I am not familiar with the guts of Apple's Intel driver, but typically there is a way to disable the TDR in extreme cases. E.g. see the Windows Documenation on TDRs to get the gist. (Linux drivers have a way to disable this too.)

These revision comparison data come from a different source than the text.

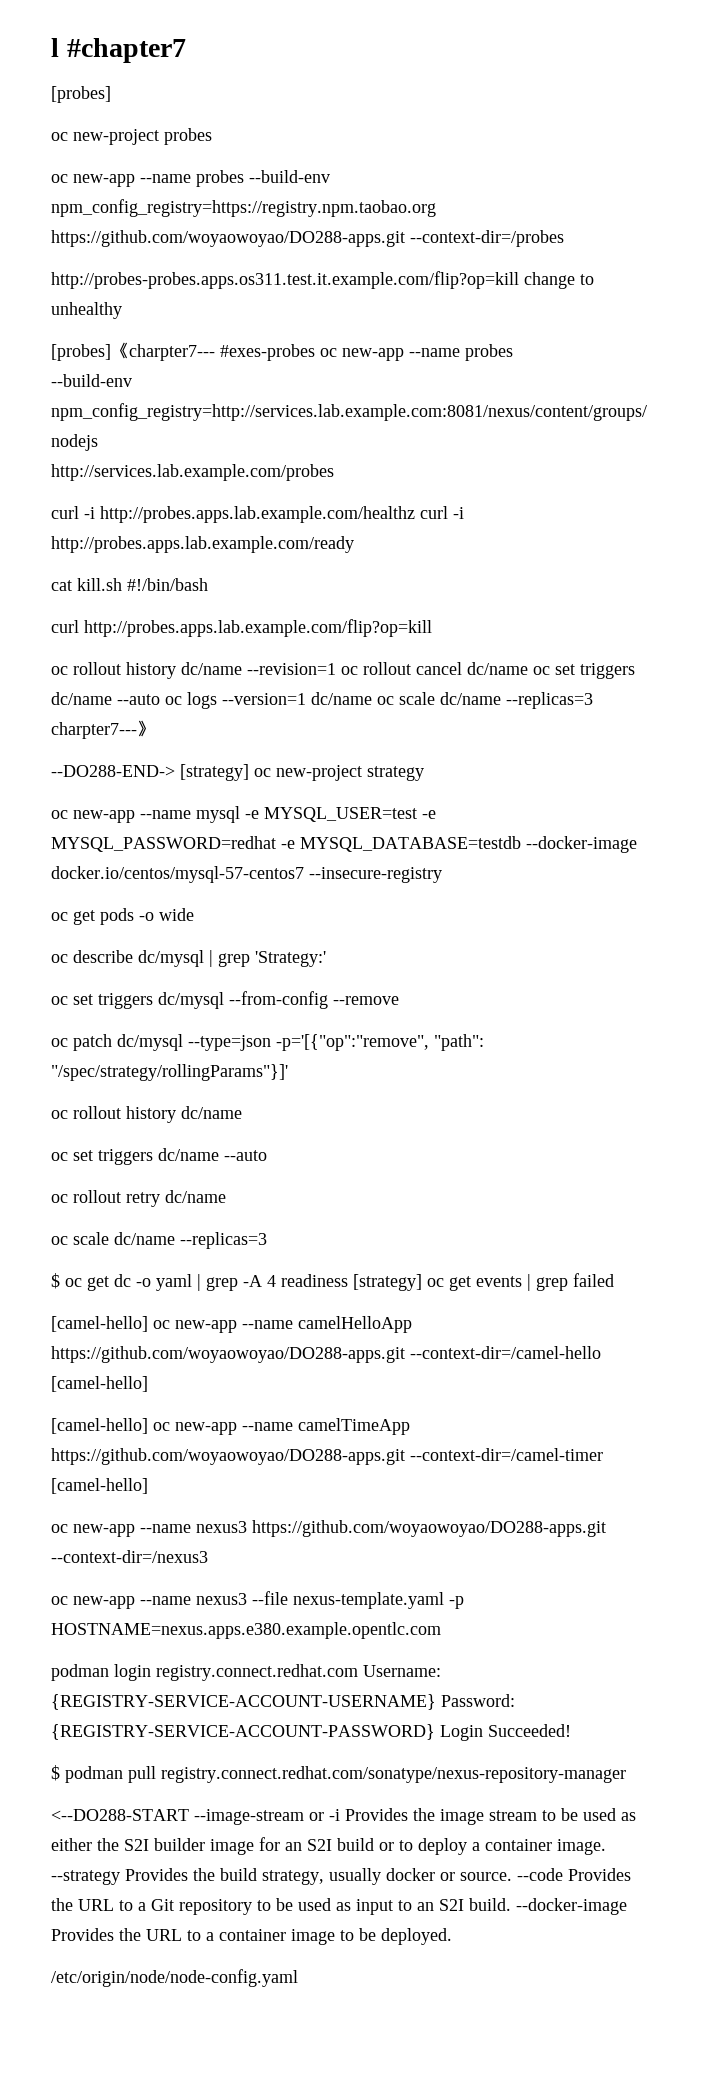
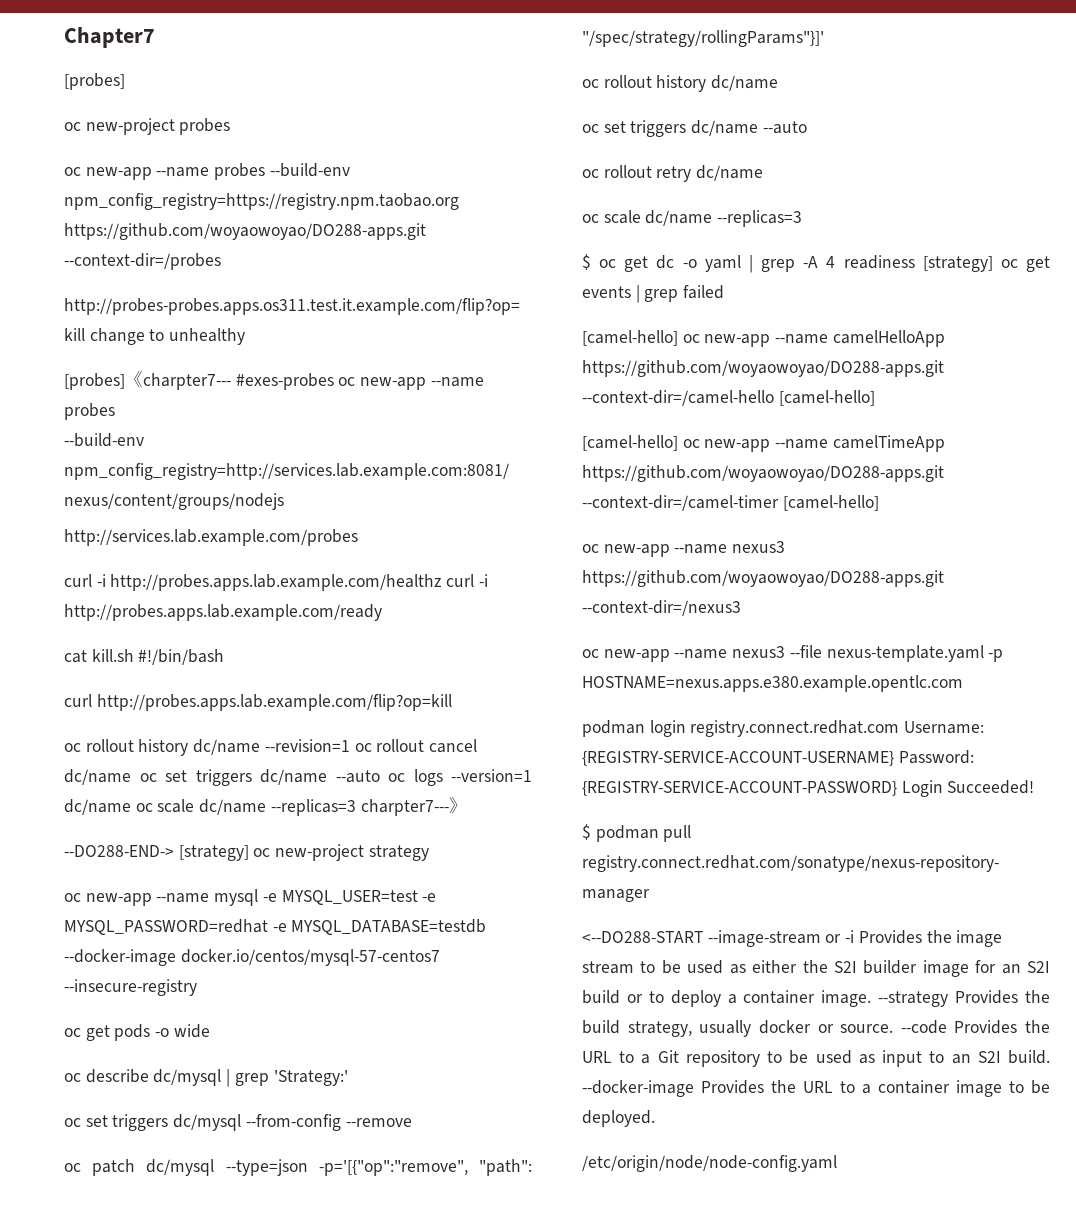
[51,38,186,63] l #chapter7 -> [64,27,155,48] Chapter7

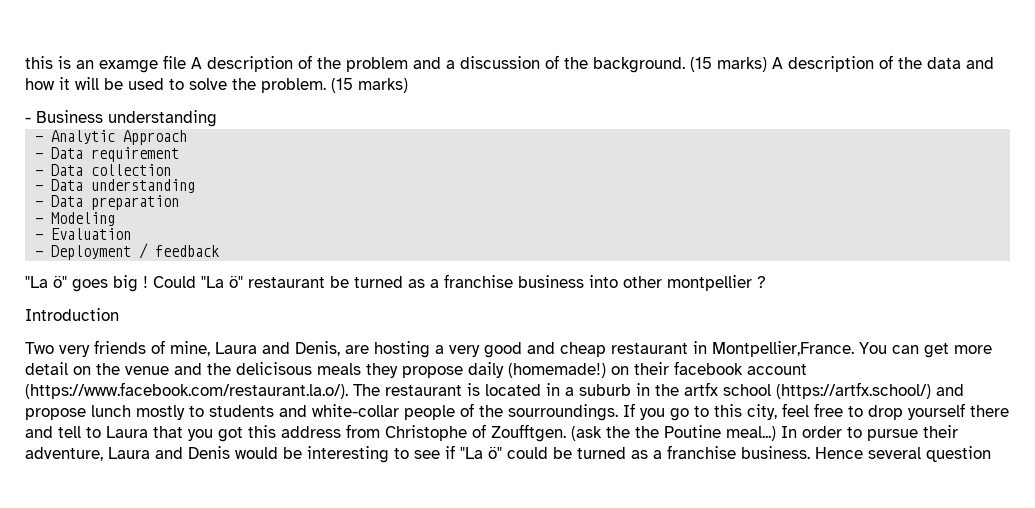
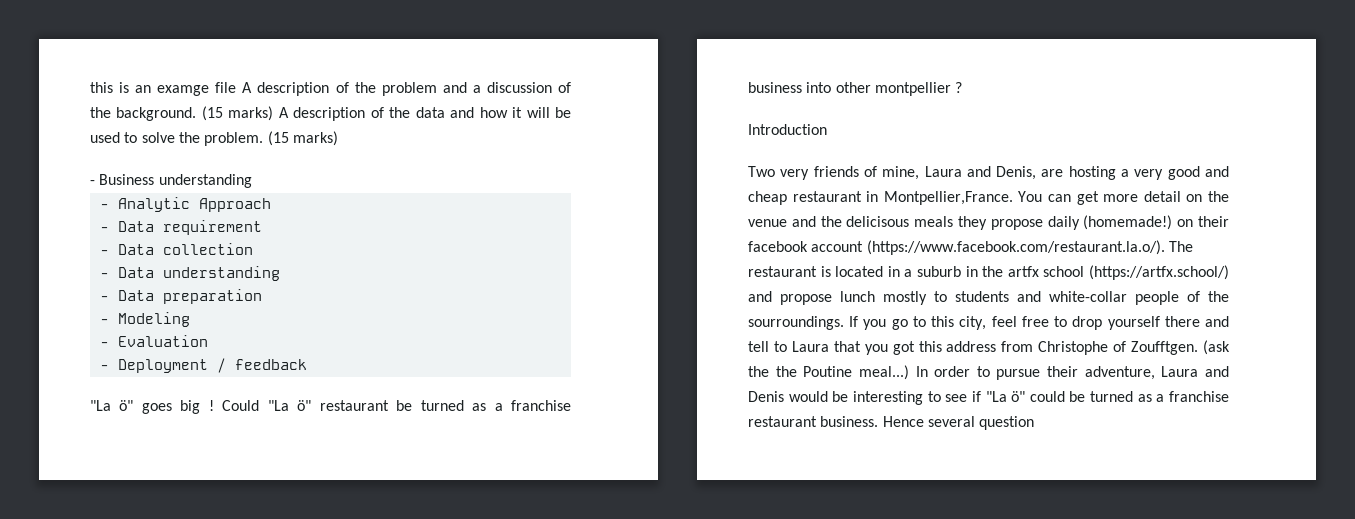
(736, 452) none -> [748,416,817,427] restaurant

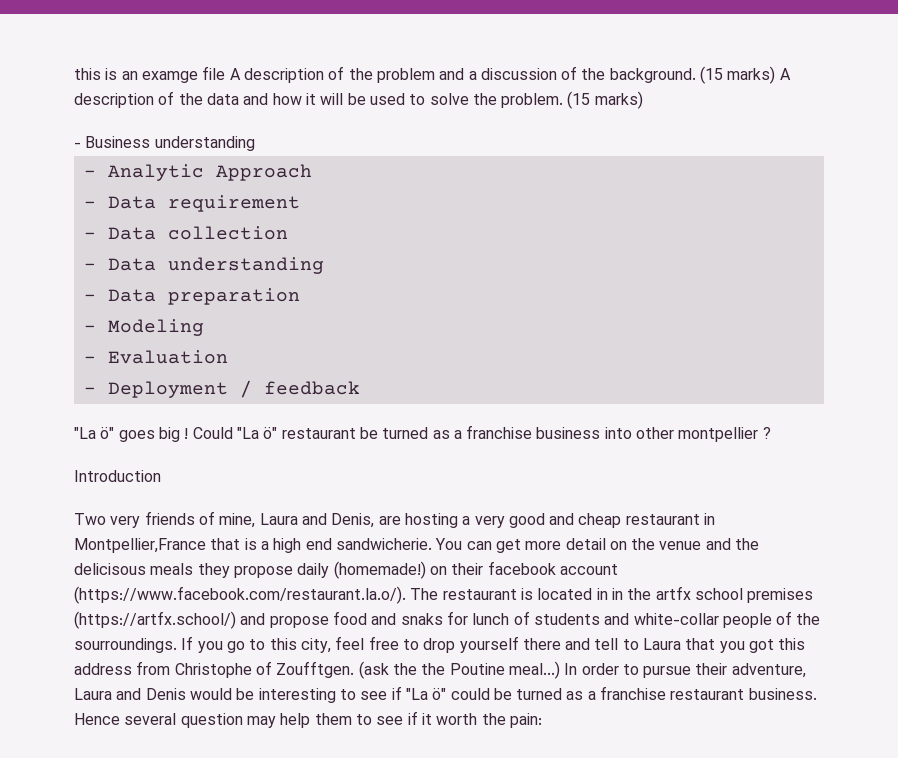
[883,191,1013,205] Montpellier,France. -> [74,538,432,553] Montpellier,France that is a high end sandwicherie.
[904,266,961,277] a suburb -> (608, 594) none
(1085, 271) none -> [747,588,814,603] premises
[840,291,947,305] lunch mostly to -> [332,611,530,625] food and snaks for lunch of
(1035, 423) none -> [246,711,542,728] may help them to see if it worth the pain:

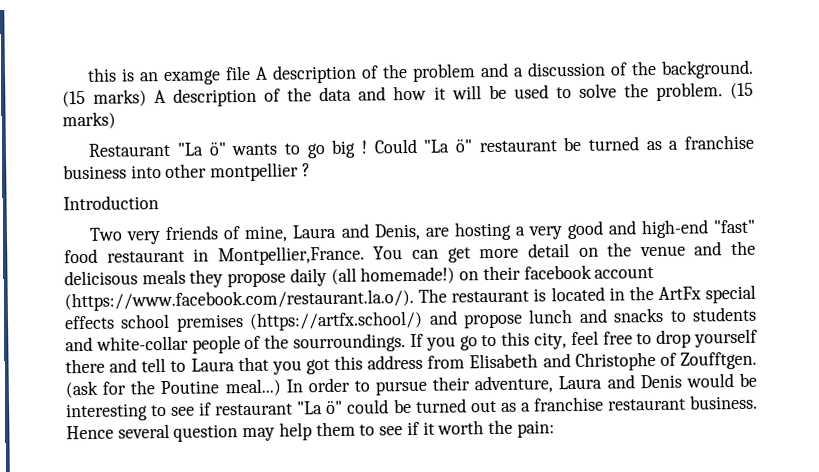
[74,136,255,151] [83,164,312,181] [83,195,300,212] [83,226,288,240] [83,257,324,274] [83,288,300,305] [83,319,204,336] [83,350,228,364] [83,380,360,398] [74,427,155,442] - Business understanding // - Analytic Approach // - Data requirement // - Data collection // - Data understanding // - Data preparation // - Modeling // - Evaluation // - Deployment / feedback // "La ö" goes -> [88,142,326,159] Restaurant "La ö" wants to go
[578,513,716,528] [74,538,432,553] cheap restaurant in Montpellier,France that is a high end sandwicherie. -> [640,219,756,239] [64,245,365,266] high-end "fast" food restaurant in Montpellier,France.
[333,561,426,579] (homemade!) -> [330,266,456,285] (all homemade!)
[611,586,691,600] in the artfx -> [628,284,756,304] [64,315,115,330] the ArtFx special effects
[332,611,530,625] food and snaks for lunch of -> [528,307,687,324] lunch and snacks to
(171, 668) none -> [469,353,571,369] Elisabeth and
[392,663,417,675] the -> [102,381,127,395] for
(402, 693) none -> [215,403,294,416] restaurant
(563, 694) none -> [470,400,497,413] out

Normally we want to avoid running things that take super long and it might be a good idea to decompose the workload in some way so that you naturally don't hit this kill switch. E.g. perhaps chunk the "steps" into smaller chunks (pass in and save your state for parts you can't recompute).